The Opposition, he said, will push for a debate again in parliament. “Surely the BJP will not want that discussion, but we will push for it. The matter is in court now and the court will take it forward, but we will push for a debate in Parliament.
Meanwhile, Senior Congress leader P Chidambaram said he was perturbed by the statement in the Supreme Court order on the Pegasus snooping matter that many persons “politely declined” to be a member of the probe committee, and asserted that the “episode” illustrated how far the country has travelled from the exhortation of Mahatma Gandhi that Indians should not fear their rulers.
How can any conscientious citizen decline the request of the Supreme Court to serve in a matter of paramount national interest, the former Union minister asked.
Writing for The Wire, M.K.Venu said the SC Order on Pegasus Has the Potential to Let India’s Democracy Breathe Again.
The Pegasus surveillance seemed like the final assault on the democratic institutions like the media, civil society, judiciary, Opposition and Election Commission.
The Supreme Court’s interim order on the Pegasus issue cannot be interpreted purely in legal terms. Its implications cover many dimensions, not least the fact that the judgement brings a sense of catharsis to a democracy that was finding it difficult to breathe.
The Pegasus controversy came on the back of cumulative anxiety causing a chilling effect on free speech – whether it was the multiple seditions and criminal cases against activists and media persons, muzzling of democratic dissent, or the draconian back door amendments to the information technology law, seeking to control online news media.
The Pegasus surveillance seemed like the final assault on the democratic institutions like the media, civil society, judiciary, opposition and Election Commission.
Not surprisingly, the Supreme Court’s interim judgement was received with a sense of relief not seen in recent years. Some senior advocates welcomed the court order with adjectives such as “historic” and a “watershed”. It was described as a prima facie indictment of the Modi government.
The citizens, in general, heaved a sigh of relief.

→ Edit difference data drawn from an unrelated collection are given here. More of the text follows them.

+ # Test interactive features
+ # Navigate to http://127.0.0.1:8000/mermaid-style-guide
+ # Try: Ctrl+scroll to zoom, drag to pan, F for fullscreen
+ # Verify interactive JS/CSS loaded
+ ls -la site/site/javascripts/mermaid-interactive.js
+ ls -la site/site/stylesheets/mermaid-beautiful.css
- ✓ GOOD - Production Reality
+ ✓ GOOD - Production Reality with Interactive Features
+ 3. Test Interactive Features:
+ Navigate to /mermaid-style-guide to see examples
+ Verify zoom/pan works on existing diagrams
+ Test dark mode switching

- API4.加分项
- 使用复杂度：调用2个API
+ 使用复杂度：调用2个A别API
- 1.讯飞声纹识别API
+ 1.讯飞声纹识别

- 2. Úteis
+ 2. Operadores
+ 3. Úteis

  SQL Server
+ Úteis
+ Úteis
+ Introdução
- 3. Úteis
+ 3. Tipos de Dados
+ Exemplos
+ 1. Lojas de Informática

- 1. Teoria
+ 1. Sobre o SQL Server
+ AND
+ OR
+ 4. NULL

Former chairman of The Hindu newspaper and a petitioner in the Pegasus matter, N. Ram, called it a major blow in favour of free speech and investigative journalism.
Another reason why an interim order to set up a three-member committee to investigate the Pegasus matter was received with so much reassurance was that the civil society was waiting for the Supreme Court under a new chief justice of India to deliver that one appropriate message to the Modi regime.
With its interim order, the court seemed to have fulfilled that psychological need, however incremental it may be. It was certainly a moment worth savouring.